## Task statement
Sort through the listing below and keep each line with the word "arrow". Copy those.

## Supplied material
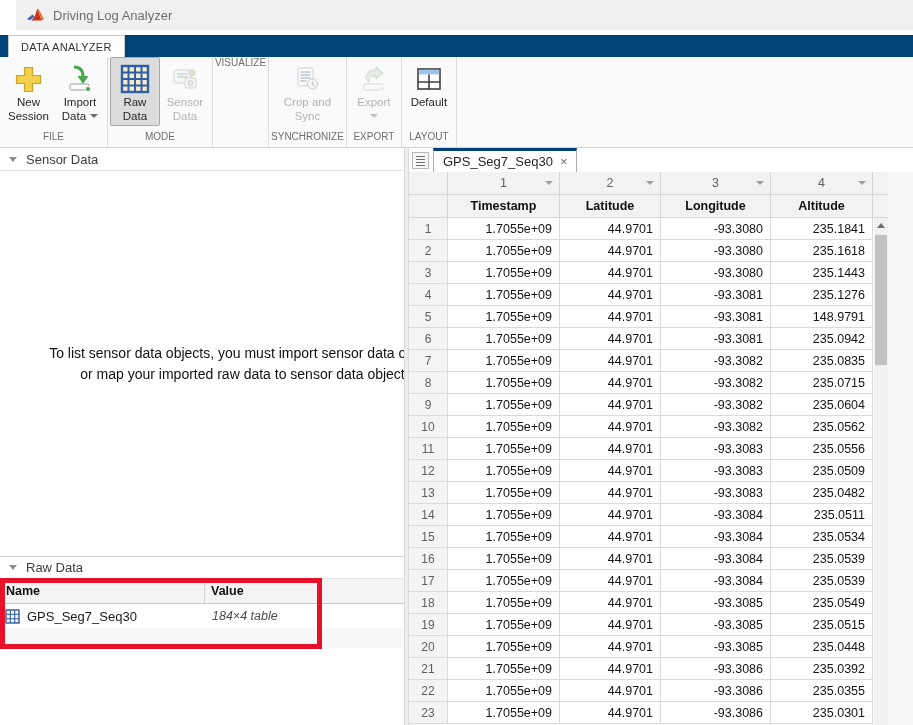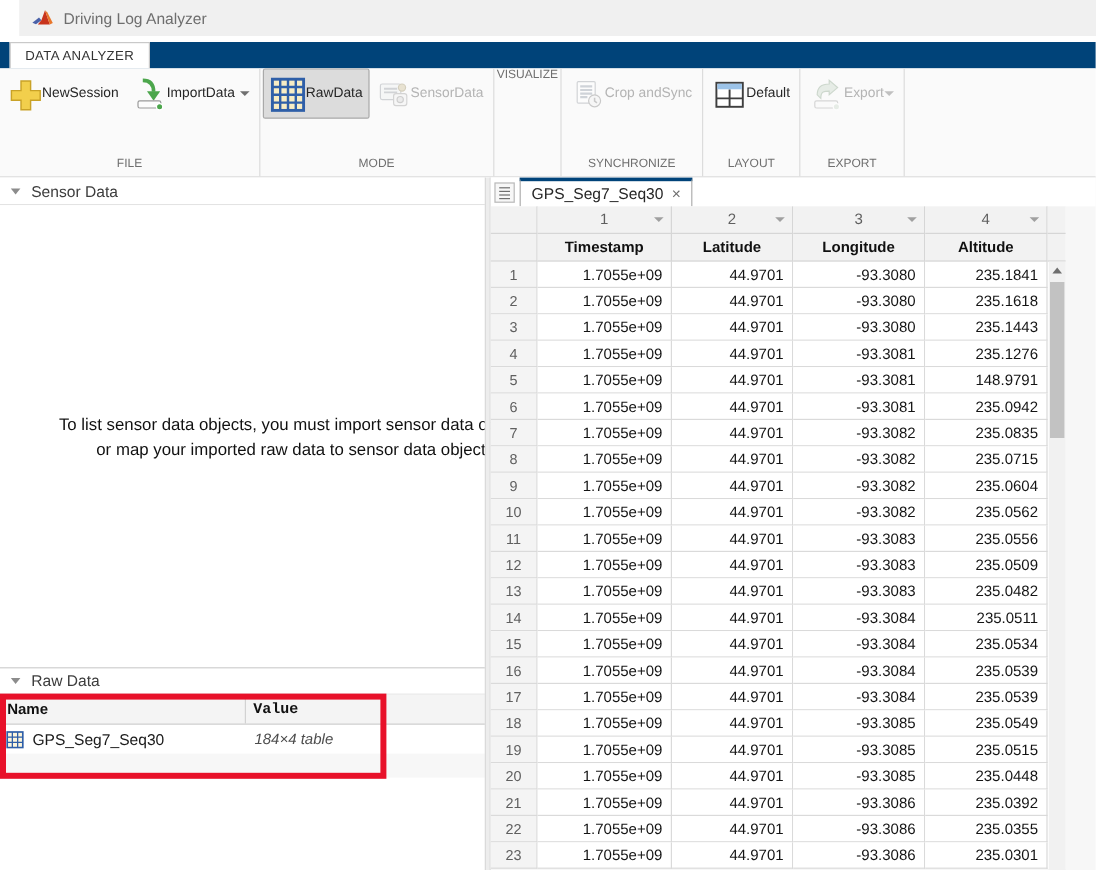--- a/index.html
+++ b/index.html
@@ -23,7 +23,7 @@
   .tgroup { display:flex; flex-direction:column; border-right:1px solid #dcdcdc; padding:0 2px; }
   .tgroup-buttons { flex:1; display:flex; align-items:flex-start; justify-content:center; }
   .tgroup-label { height:16px; text-align:center; font-size:10px; color:#6f6f6f; padding-bottom:3px; }
-  .tbtn { display:flex; flex-direction:row; align-items:center; padding:4px 5px 2px 5px;
+  .tbtn { display:flex; flex-direction:column; align-items:center; padding:4px 5px 2px 5px;
     min-width:50px; border:1px solid transparent; border-radius:2px; }
   .tbtn.selected { background:#dcdcdc; border-color:#a9a9a9; }
   .tbtn .ticon { height:34px; display:flex; align-items:center; justify-content:center; }

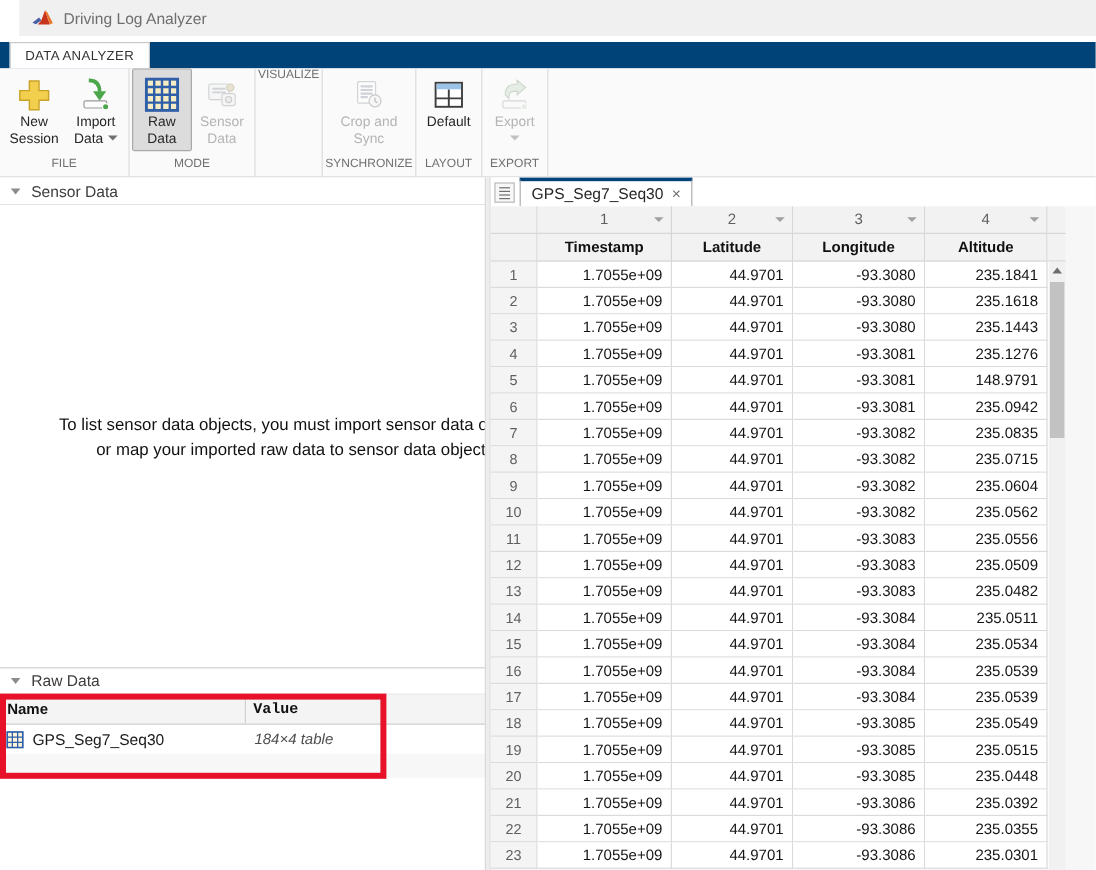--- a/index.html
+++ b/index.html
@@ -200,6 +200,23 @@
 
   <div class="tgroup">
     <div class="tgroup-buttons">
+      <div class="tbtn disabled">
+        <div class="ticon">
+          <svg width="28" height="28" viewBox="0 0 28 28">
+            <path d="M6 14 c0-6 4-9 10-9 v-3 l7 6 -7 6 v-3 c-4 0 -7 0 -7 6 z" fill="#bfe3bf" stroke="#7fb87f"></path>
+            <rect x="4" y="19" width="19" height="6" rx="1.5" fill="#fcfcfc" stroke="#aaaaaa"></rect>
+            <circle cx="22" cy="24" r="2.6" fill="#bfe3bf" stroke="#fff"></circle>
+          </svg>
+        </div>
+        <div class="tlabel">Export</div>
+        <div class="tlabel"><i class="drop-arrow" style="margin-left:0"></i></div>
+      </div>
+    </div>
+    <div class="tgroup-label">EXPORT</div>
+  </div>
+
+  <div class="tgroup">
+    <div class="tgroup-buttons">
       <div class="tbtn">
         <div class="ticon">
           <svg width="28" height="26" viewBox="0 0 28 26">
@@ -212,23 +229,6 @@
       </div>
     </div>
     <div class="tgroup-label">LAYOUT</div>
-  </div>
-
-  <div class="tgroup">
-    <div class="tgroup-buttons">
-      <div class="tbtn disabled">
-        <div class="ticon">
-          <svg width="28" height="28" viewBox="0 0 28 28">
-            <path d="M6 14 c0-6 4-9 10-9 v-3 l7 6 -7 6 v-3 c-4 0 -7 0 -7 6 z" fill="#bfe3bf" stroke="#7fb87f"></path>
-            <rect x="4" y="19" width="19" height="6" rx="1.5" fill="#fcfcfc" stroke="#aaaaaa"></rect>
-            <circle cx="22" cy="24" r="2.6" fill="#bfe3bf" stroke="#fff"></circle>
-          </svg>
-        </div>
-        <div class="tlabel">Export</div>
-        <div class="tlabel"><i class="drop-arrow" style="margin-left:0"></i></div>
-      </div>
-    </div>
-    <div class="tgroup-label">EXPORT</div>
   </div>
 
   <div style="flex:1"></div>

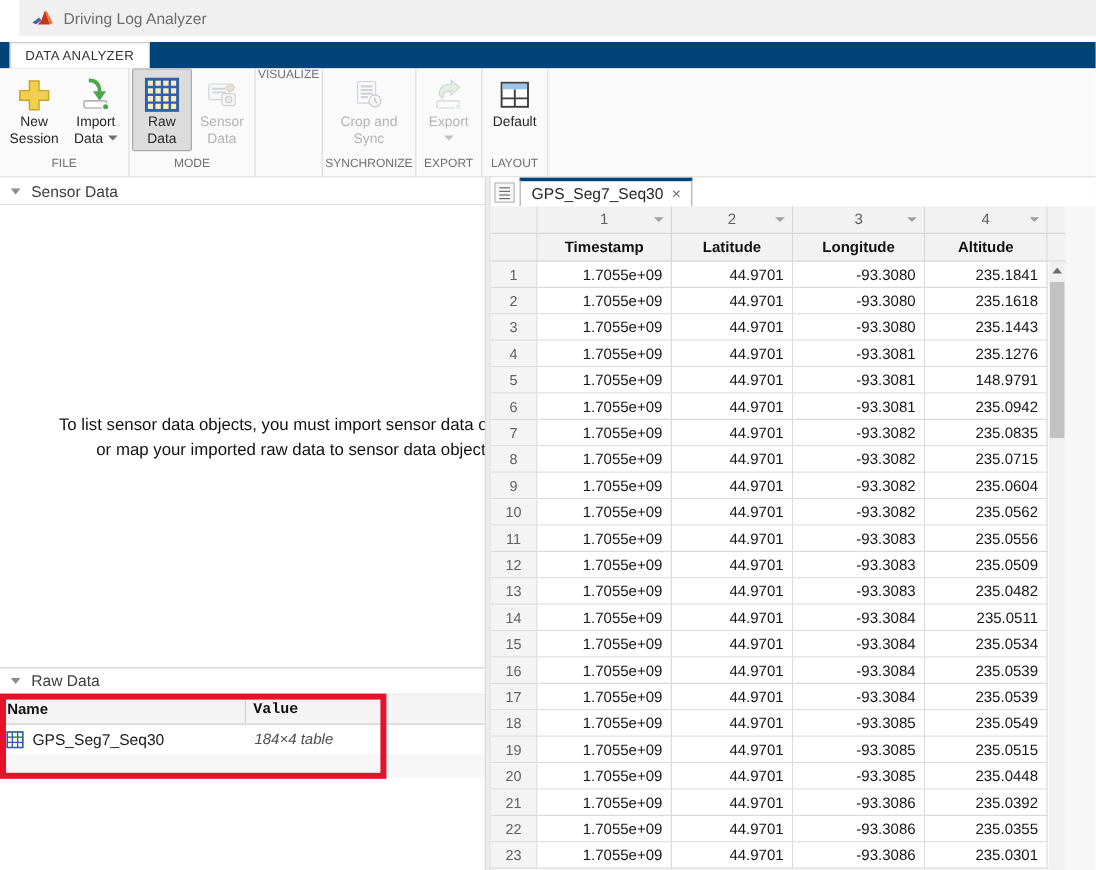--- a/index.html
+++ b/index.html
@@ -59,7 +59,7 @@
   .raw-hrow { display:flex; height:25px; background:#f4f4f4; border-bottom:1px solid #c8c8c8; }
   .raw-hcell { font-size:12.5px; font-weight:bold; color:#111; display:flex; align-items:center; padding-left:6px; }
   .raw-hcell.name { width:205px; border-right:1px solid #d2d2d2; }
-  .raw-hcell.value { flex:1;font-family:Liberation Mono, monospace; }
+  .raw-hcell.value { flex:1; }
   .raw-row { display:flex; height:24px; align-items:center; background:#fff; }
   .raw-cell-name { width:205px; display:flex; align-items:center; gap:7px; padding-left:5px;
     font-size:13px; color:#1a1a1a; }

## Result below
+        <div class="tlabel"><i class="drop-arrow" style="margin-left:0"></i></div>
-        <div class="tlabel"><i class="drop-arrow" style="margin-left:0"></i></div>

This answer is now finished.